RW 1 e20002_enfc-rw.htm

January 3, 2020

 

VIA EDGAR

Securities and Exchange Commission

Division of Corporation Finance

100 F Street, NE

Washington, D.C. 20549-3628

 

  

Re: Entegra Financial Corp.

Application for Withdrawal on Form RW

for Registration Statement on Form S-3 (File No. 333-218142)

 

  

Ladies and Gentlemen:

 

This letter constitutes an application pursuant to Rule 477 under the Securities Act of 1933, as amended (the “Securities Act”), for an order permitting Entegra Financial Corp. (the “Company”) to withdraw its Registration Statement on Form S-3 (File No. 333-218142), together with all exhibits, filed with the Securities and Exchange Commission (the “Commission”) on May 22, 2017 (collectively, the “Registration Statement”). The Registration Statement was declared effective by the Commission on June 1, 2017.

 

Pursuant to the Agreement and Plan of Merger, dated April 23, 2019 (the “Merger Agreement”), by and among the Company, First Citizens BancShares, Inc. (“BancShares”), First-Citizens Bank & Trust Company (“FCB”), a direct, wholly-owned subsidiary of BancShares, and FC Merger Subsidiary VII, Inc., a direct, wholly-owned subsidiary of FCB (“Merger Sub”), effective December 31, 2019, Merger Sub merged with and into the Company, with the Company continuing as the surviving corporation (the “First Step Merger”), and immediately thereafter, the Company merged with and into FCB, with FCB as the surviving corporation (the “Second Step Merger” and together with the First Step Merger, the “Mergers”). In connection with the Mergers, FCB, as successor to the Company, determined that it is in its best interest to withdraw the Registration Statement at this time.

 

FCB, as successor to the Company, confirms that no securities have been sold pursuant to the Registration Statement.

 

Accordingly, FCB hereby respectfully requests that the withdrawal of the Registration Statement be effective as of the date hereof and requests that a written order granting the withdrawal of the Registration Statement be issued by the Commission as soon as reasonably possible.
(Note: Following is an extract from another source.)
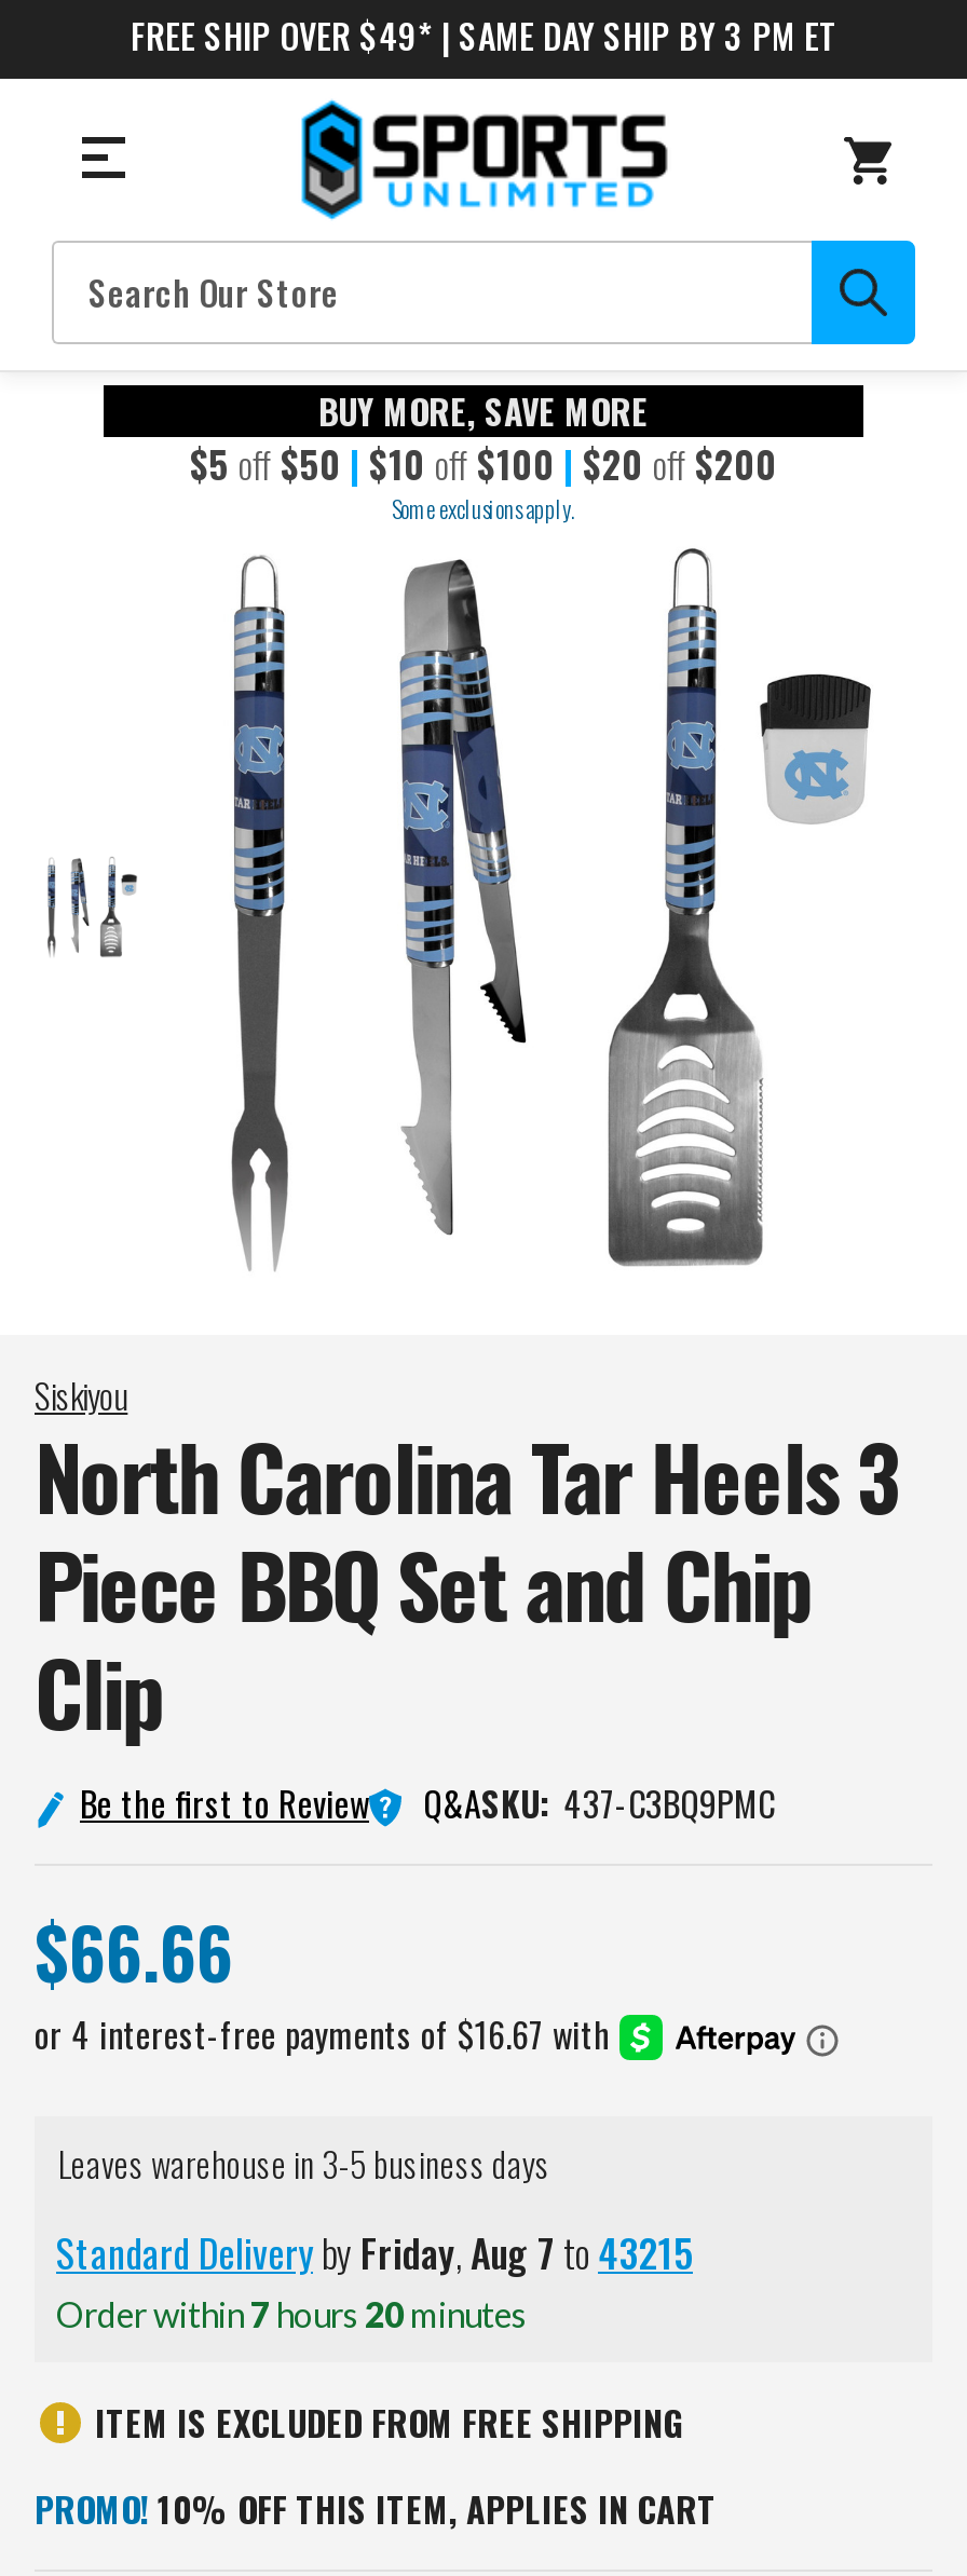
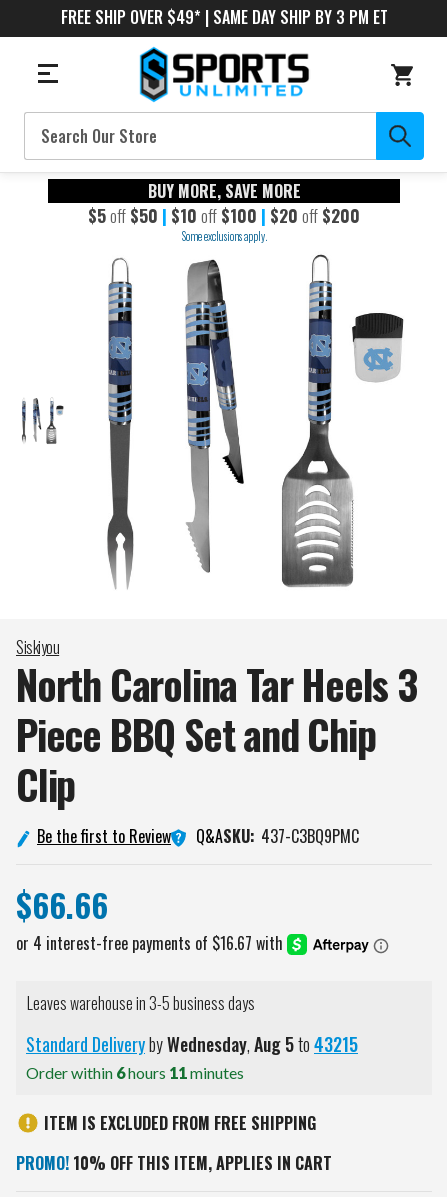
[56,2224,693,2281] Standard Delivery by Friday, Aug 7 to 43215 -> [26,1031,358,1057] Standard Delivery by Wednesday, Aug 5 to 43215
[56,2293,527,2334] Order within 7 hours 20 minutes -> [26,1063,244,1082] Order within 6 hours 11 minutes

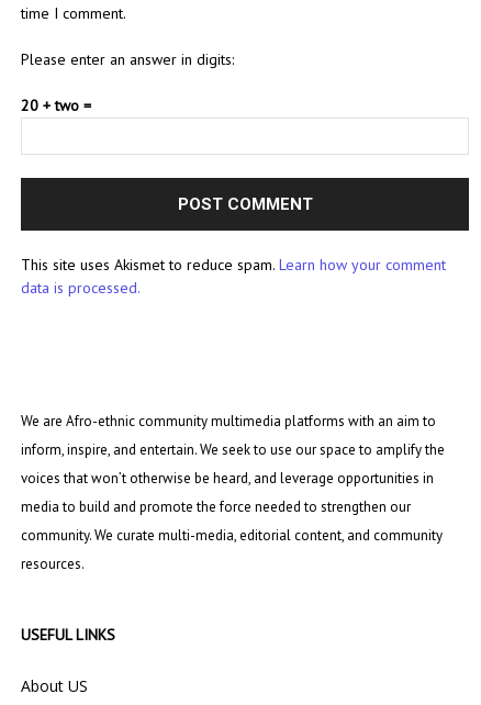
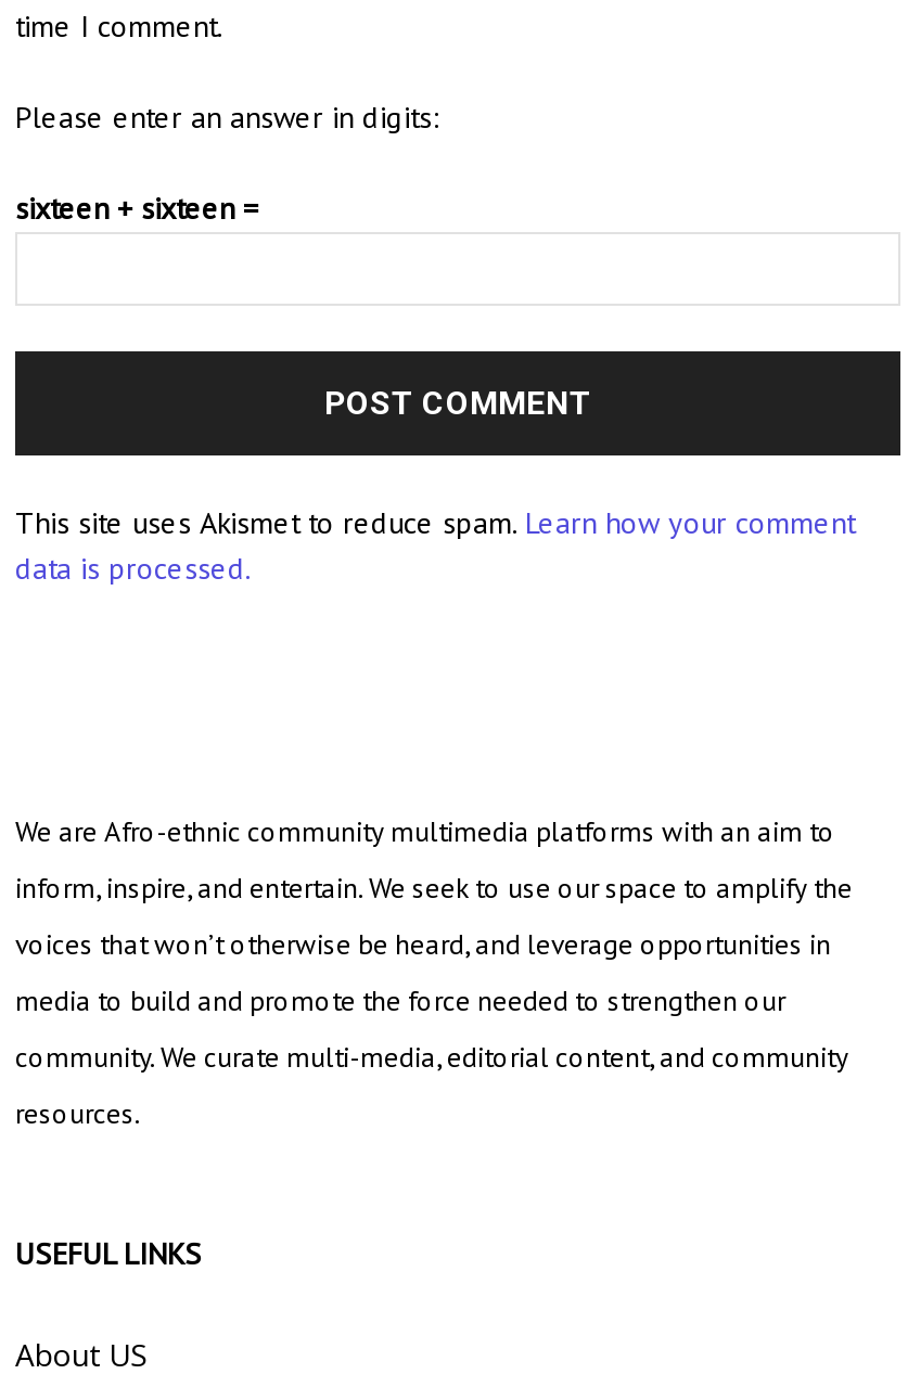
[21,96,91,116] 20 + two = -> [15,189,258,228] sixteen + sixteen =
FCB also requests, in accordance with Rule 457(p) promulgated under the Securities Act, that all fees paid to the Commission in connection with the filing of the Registration Statement be credited for future use by FCB, as successor to the Company, or BancShares, FCB’s parent.

 

Please provide a copy of the order consenting to the withdrawal to Jason L. Martinez of Smith, Anderson, Blount, Dorsett, Mitchell & Jernigan, L.L.P. by email at jmartinez@smithlaw.com. If you have any questions regarding this application, please contact Jason L. Martinez by telephone at (919) 821-6675 or by email at the email address provided above.

 

 

  Sincerely,
   
   
  FIRST-CITIZENS BANK & TRUST COMPANY,
  As successor by merger to Entegra Financial Corp.
   
     
  By:   /s/ Craig L. Nix     
    Craig L. Nix
    Chief Financial Officer

 

 

cc: Elizabeth Ostendorf, Esq.

Senior Vice President & Director, Legal Department

First Citizens BancShares, Inc.

 

Jason L. Martinez, Esq.

Geoffrey W. Adams, Esq.

Smith, Anderson, Blount, Dorsett, Mitchell & Jernigan, L.L.P.